Создание экономических, социальных и политических механизмов жизнедеятельности этносоциальных общностей сопровождается усложнением структуры социальных явлений, что, в свою очередь, ведет к усложнению социального пространства и его восприятия в этническом сознании. В социальной и духовной оболочке этноса человек ищет совершенно отличную от архаической первобытности идентификацию со своими соплеменниками. Тотемизм и магия перестают быть средствами осознания принадлежности к общности.
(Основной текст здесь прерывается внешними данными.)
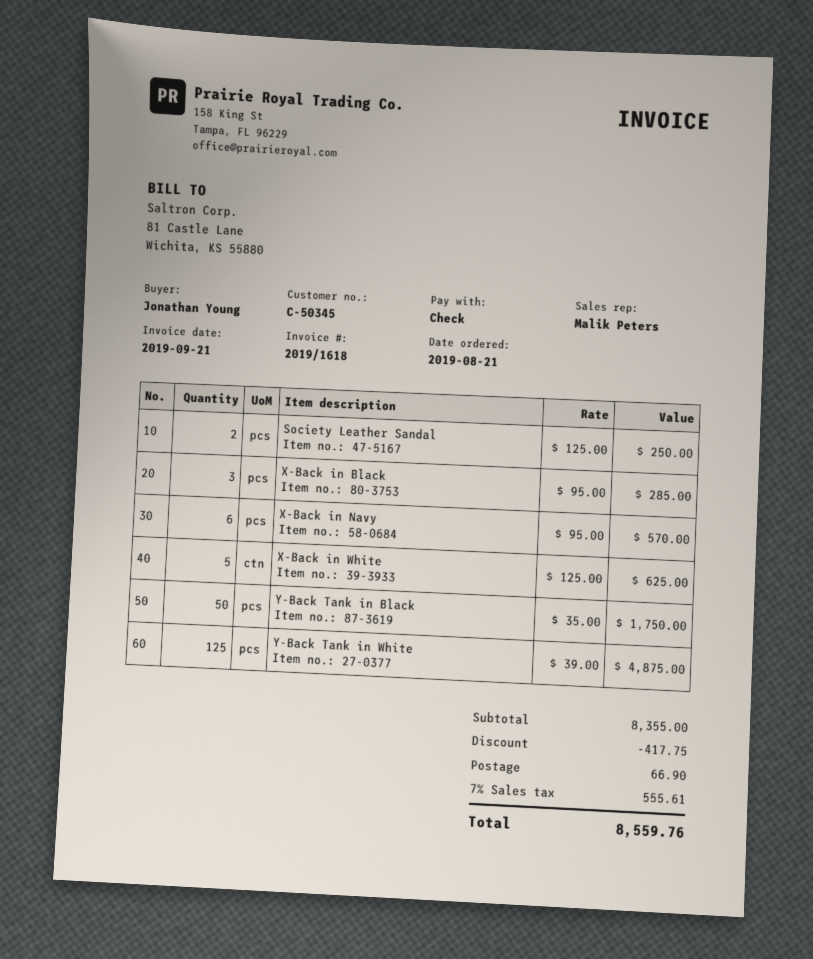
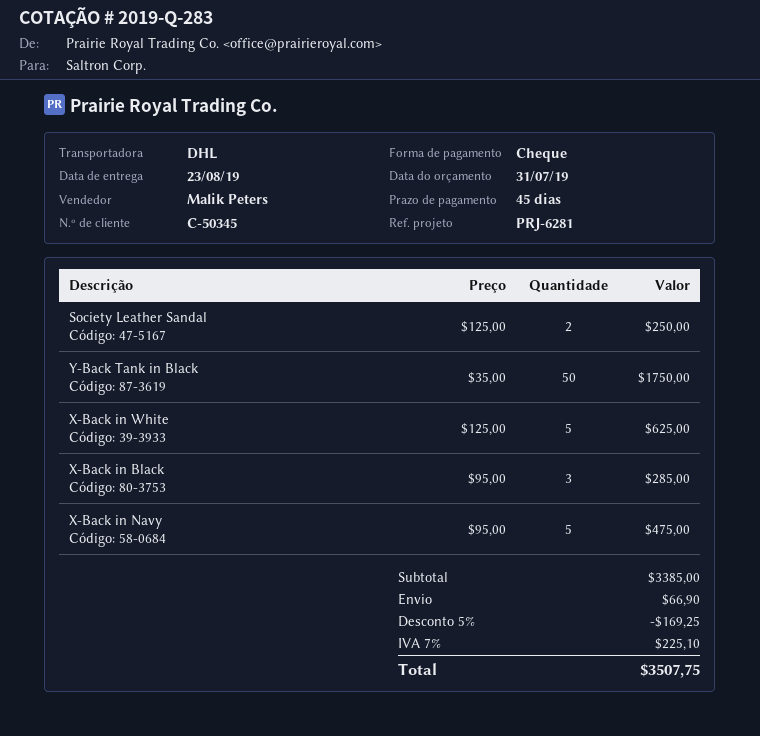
X-Back in Navy: 6 x 95.00 = 570.00 -> 5 x 95.00 = 475.00
Y-Back Tank in White: 125 x 39.00 = 4875.00 -> none
subtotal: 8355.00 -> 3385.00
discount: 417.75 -> 169.25
tax: 7% = 555.61 -> 7% = 225.10
total: 8559.76 -> 3507.75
Теперь личность оказывается под влиянием антитезы «мы» и «они», выражая ее средствами национального языка и национальной культуры. Значительное усложнение форм общественной жизни этноса сопровождается возникновением новых, не свойственных древним людям, социальных институтов, стандартов поведения и информационных потоков. С усложнением системы коммуникационного общения окончательно оформляется еще один элемент социального пространства  устойчивое информационное пространство, которое можно обозначить как информационную сферу этноса.

В жизненном пространстве этносоциальных организмов социальная информация сохраняется и передается посредством различных знаковых систем. Грамматические структуры национального языка, обряды, национальные традиции становятся носителями коммуникационного общения. Пространство информационных потоков выстраивается особым социальным институтом  социальной памятью.

Усложнение социального поведения и социального пространства оказывало мощное воздействие на психику и работу мозга человека, вступившего на путь цивилизационного развития. Чтобы сохранить способность адаптации к социальным структурам, социальному времени и пространству, человек должен научиться опредмечивать психологические следы памяти с помощью социокультурных средств  символических действий, знаковых систем, текстов. С возникновением социальной памяти пространство жизни человека приобретает новые социальные измерения. Освоение традиций и опыта прошлых поколений выступает необходимым условием жизнедеятельности индивида в информационном пространстве этноса. Формируется культурное пространство личности. Социальная память как форма бытия культуры входит в жизненный мир личности, становится центром жизненного пространства человека.